What Can You Expect from Breast Reduction Surgery?
Before the Procedure
There will be several tests required to prepare for breast reduction. Your doctor will also need to conduct a routine breast exam. You may also need an ultrasound or mammogram.
These tests will allow the doctor to determine if breast reduction is necessary and if the patient is healthy enough for the procedure. Your doctor will ask you questions about your medical history, as well as the family’s. These questions will require you to be honest.
After your surgeon has cleared you to undergo surgery, there are several other steps that you need to follow.
- Prescription medication should be stopped at least two days before the surgery.
- If you are an avid smoker, quit smoking.
- You should limit your intake of water and food on the day you have surgery.
During the Procedure
To achieve the desired result, they will reconstruct your breasts. You can choose to have the procedure done inpatient or outpatient. General anaesthesia is or breast reduction surgery in the majority of cases.
After the Procedure
- Firstly, they will place bandages on your breasts and might also attach drainage tubes. These tubes can drain fluids and reduce swelling.

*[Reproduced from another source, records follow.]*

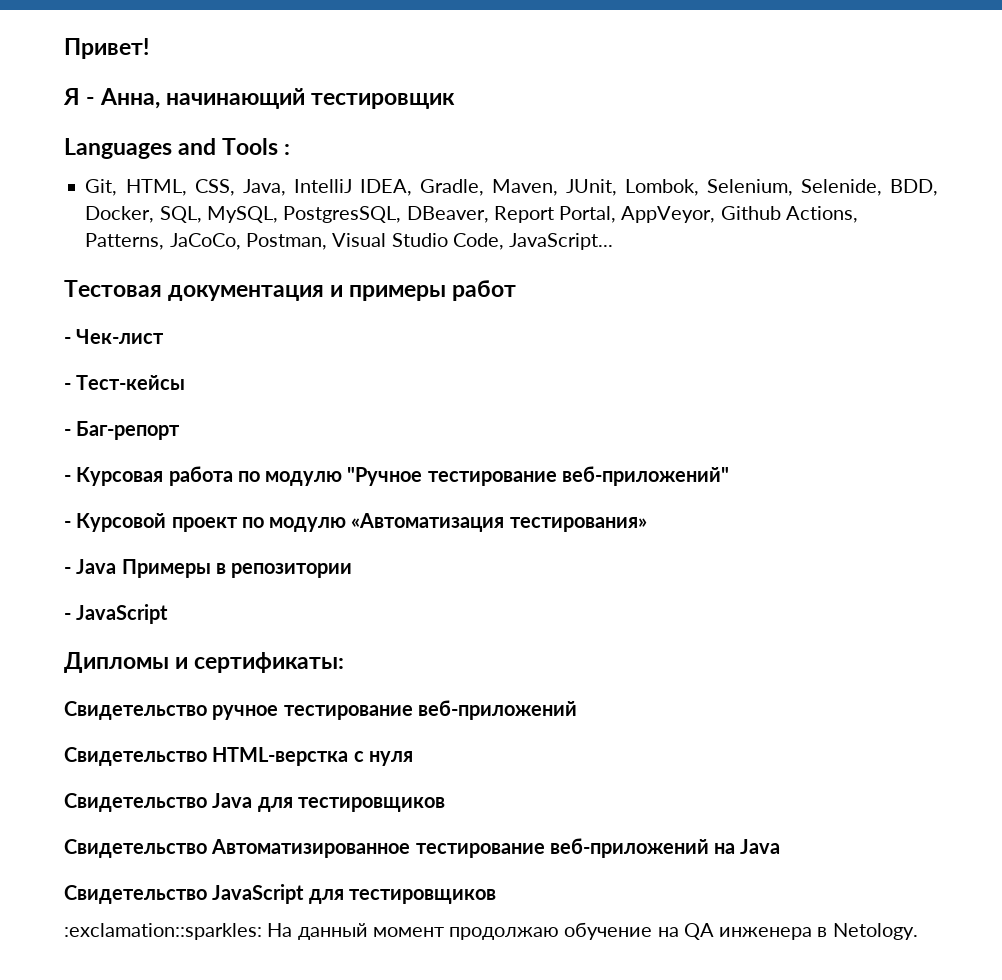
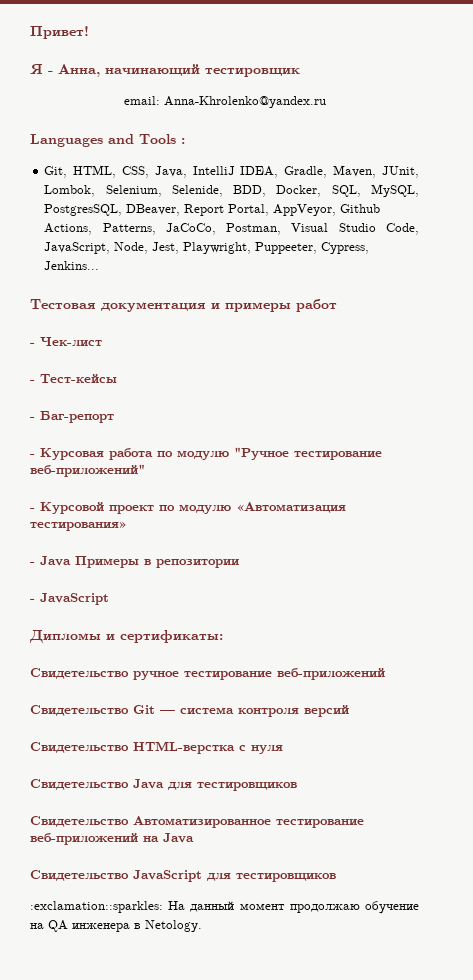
+ email: Anna-Khrolenko@yandex.ru
- Git, HTML, CSS, Java, IntelliJ IDEA, Gradle, Maven, JUnit, Lombok, Selenium, Selenide, BDD, Docker, SQL, MySQL, PostgresSQL, DBeaver, Report Portal, AppVeyor, Github Actions, Patterns, JaCoCo, Postman, Visual Studio Code, JavaScript...
+ Git, HTML, CSS, Java, IntelliJ IDEA, Gradle, Maven, JUnit, Lombok, Selenium, Selenide, BDD, Docker, SQL, MySQL, PostgresSQL, DBeaver, Report Portal, AppVeyor, Github Actions, Patterns, JaCoCo, Postman, Visual Studio Code, JavaScript, Node, Jest, Playwright, Puppeeter, Cypress, Jenkins...
+ Свидетельство Git — система контроля версий

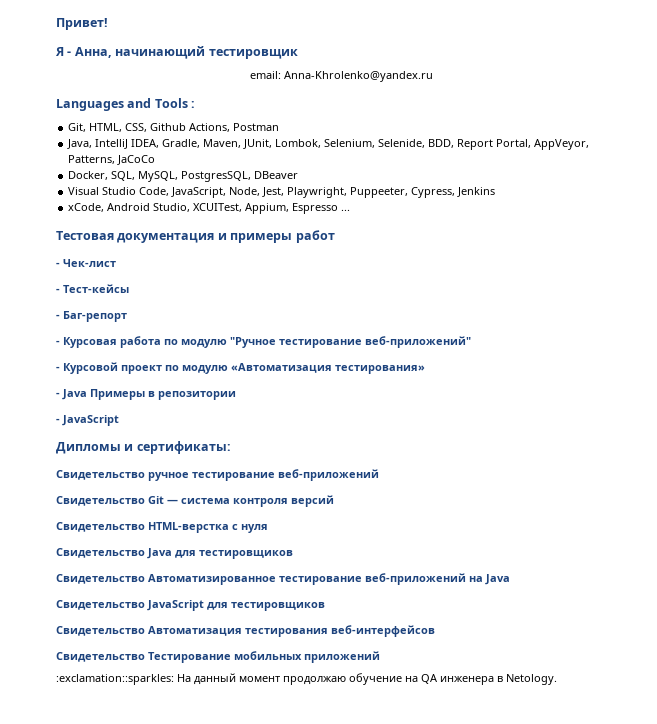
- Git, HTML, CSS, Java, IntelliJ IDEA, Gradle, Maven, JUnit, Lombok, Selenium, Selenide, BDD, Docker, SQL, MySQL, PostgresSQL, DBeaver, Report Portal, AppVeyor, Github Actions, Patterns, JaCoCo, Postman, Visual Studio Code, JavaScript, Node, Jest, Playwright, Puppeeter, Cypress, Jenkins...
+ Git, HTML, CSS, Github Actions, Postman
+ Java, IntelliJ IDEA, Gradle, Maven, JUnit, Lombok, Selenium, Selenide, BDD, Report Portal, AppVeyor, Patterns, JaCoCo
+ Docker, SQL, MySQL, PostgresSQL, DBeaver
+ Visual Studio Code, JavaScript, Node, Jest, Playwright, Puppeeter, Cypress, Jenkins
+ xCode, Android Studio, XCUITest, Appium, Espresso ...
+ Свидетельство Автоматизация тестирования веб-интерфейсов
+ Свидетельство Тестирование мобильных приложений

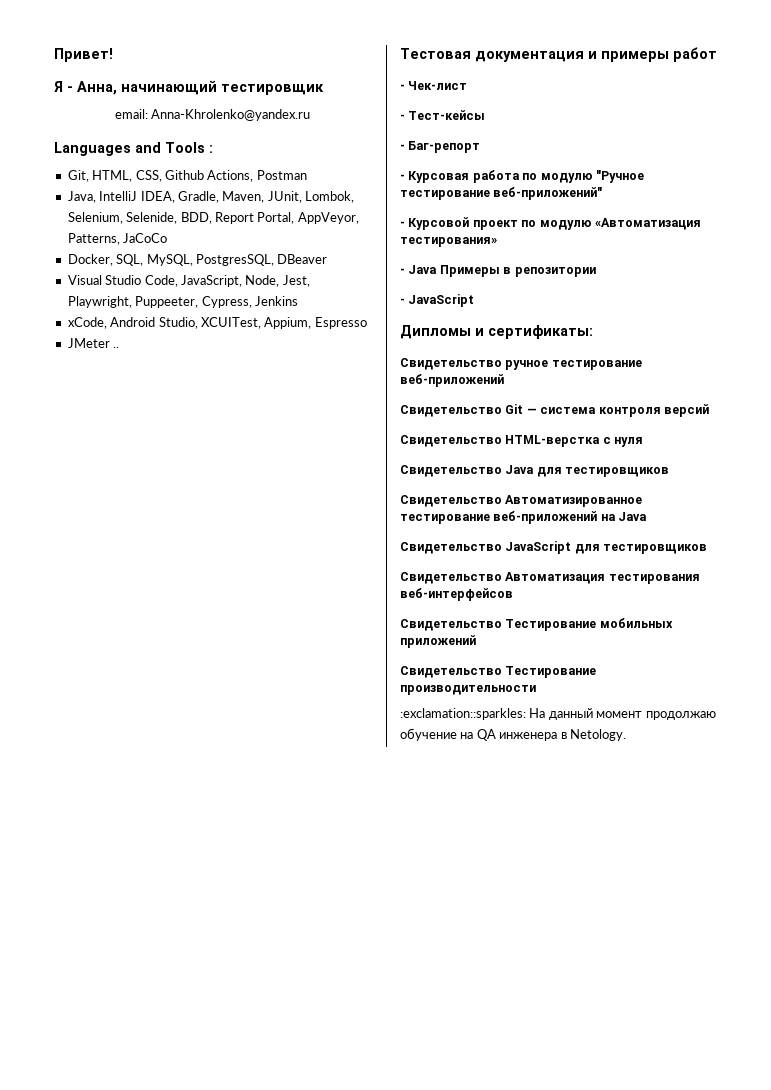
- xCode, Android Studio, XCUITest, Appium, Espresso ...
+ xCode, Android Studio, XCUITest, Appium, Espresso
+ JMeter ..
+ Свидетельство Тестирование производительности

- So, the tubes and bandages will stay on for at least a few days. Then, after removing the bandages, you’ll need to wear a post-surgical bra for several weeks.
- Many people feel fatigued and in pain after breast reduction surgery, making it challenging to do other tasks. So, they have to off work for a week or more and allow the body to rest and recuperate.

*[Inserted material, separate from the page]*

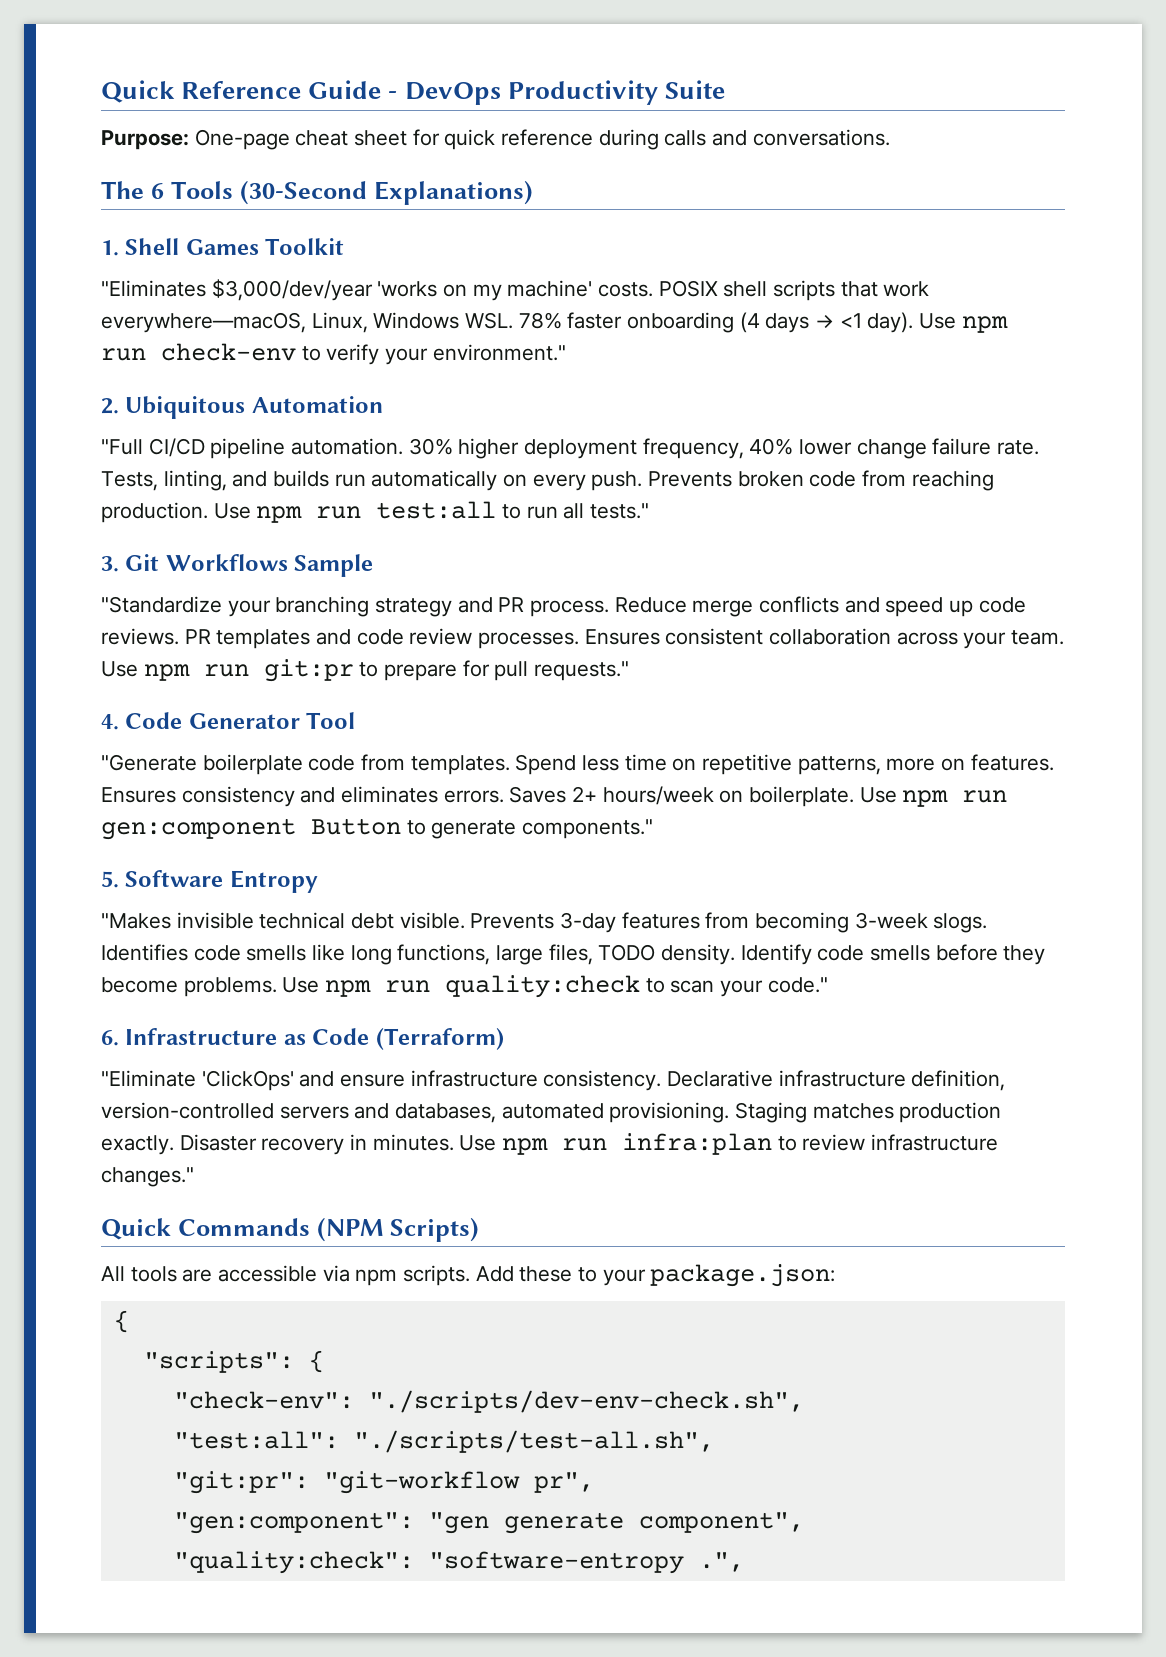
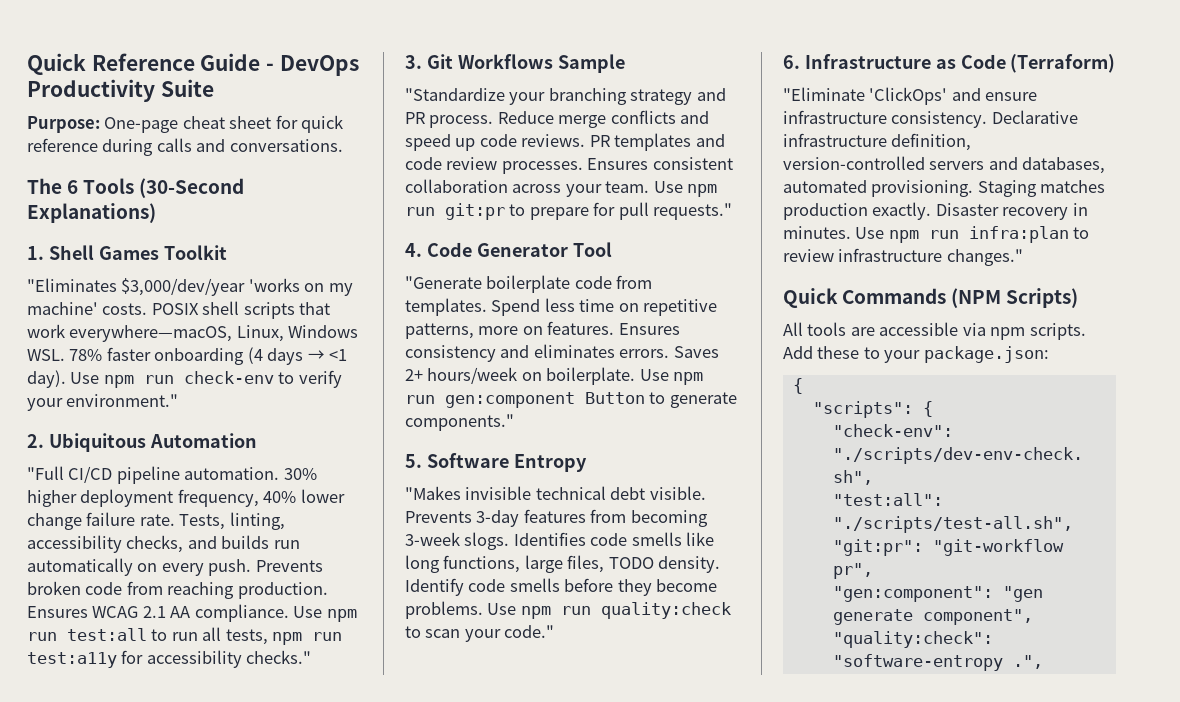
- Tests, linting, and builds run automatically on every push.
+ Tests, linting, accessibility checks, and builds run automatically on every push.
+ Ensures WCAG 2.1 AA compliance.
- Use npm run test:all to run all tests."
+ Use npm run test:all to run all tests, npm run test:a11y for accessibility checks."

- Lastly, the doctor will recommend medication to ease the pain. So, your doctor will advise you when you can return to work or do activities like lifting.
Medicaid Does Cover Breast Reduction…But…
If you meet all the above conditions, Medicaid will cover your breast reduction surgery. But again, Medicaid does not pay for breast reduction surgery. Depending on your Medicaid plan and the location of your breast reduction, there may be some out-of-pocket costs.
If you have the same questions about breast surgery covered under Medicaid, find out more at Singlemothers.us!